The WTOs dispute settlement function, as its name indicates, deals with litigation between members states. Member states challenge the laws and policies of others that are found to contravene WTO law or commitments undertaken under WTO agreements. The adjudication of disputes occurs in the first instance by panels, whose findings can be appealed through the Appellate Body. The UK has limited direct experience of dispute settlement, and will need to rapidly build its capacity to participate in disputes as complainant, defendant or as a third party.
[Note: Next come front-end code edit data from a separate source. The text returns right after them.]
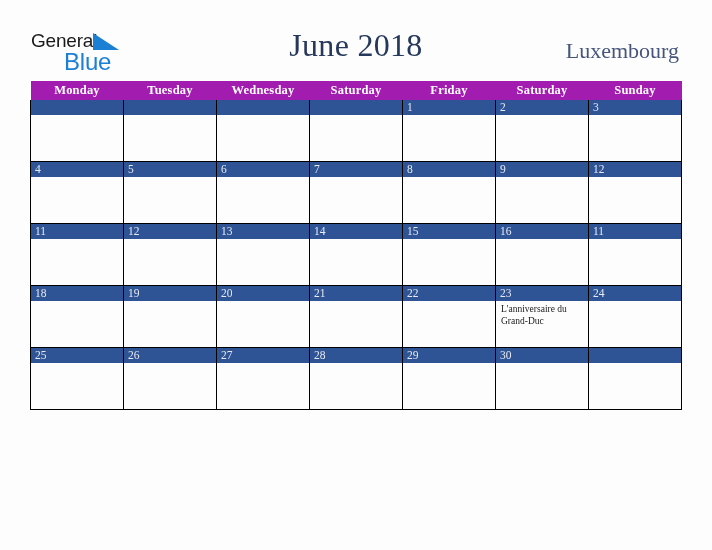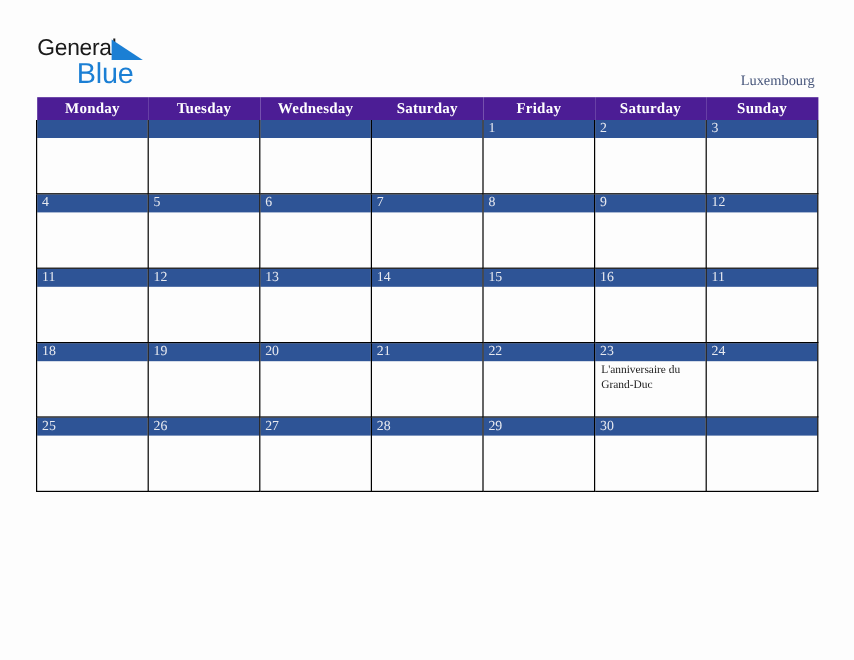"June 2018" div.title { html: none -> <div>June 2018</div> }
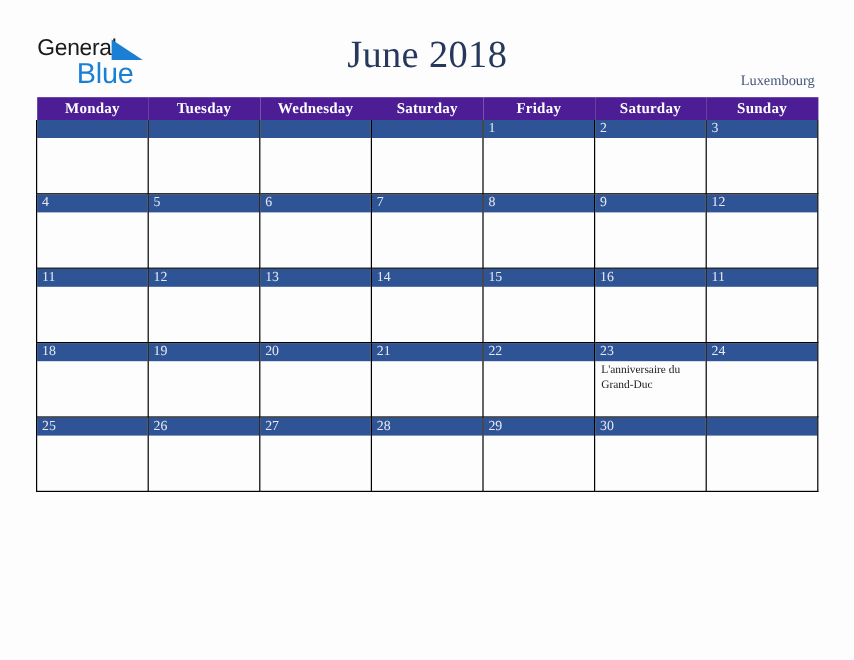"Luxembourg" .country { font-size: 12px -> 22px; top: 60px -> 38px }
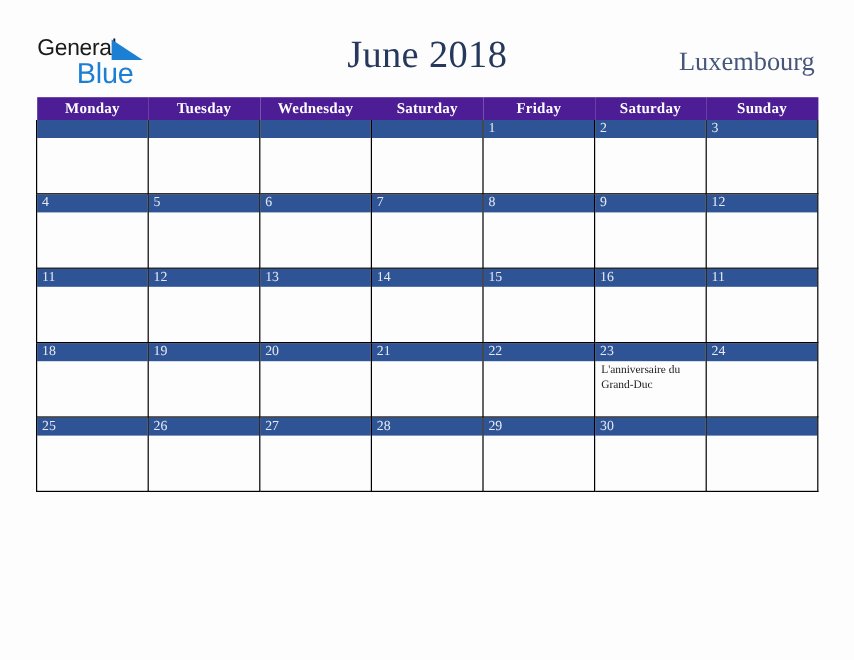"Monday" table.cal th { background: #4c1d95 -> #a21caf }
The least well known part of the WTO is its surveillance function, which is managed by the WTO’s Trade Policies Review Body. All WTO members are subjected to periodic reviews, with the periodicity based on the share of world trade. The four largest members – the US, the EU,  Japan and China – are reviewed every two years. Most other countries are reviewed on a 4 year basis, which is the timetable likely to apply to the UK. The reviews are undertaken by WTO staff economists. The purpose of the review process is to have an open discussion about the member states’ trade policies. The process is often beneficial to participating countries since it provides them with an objective assessment of their policies.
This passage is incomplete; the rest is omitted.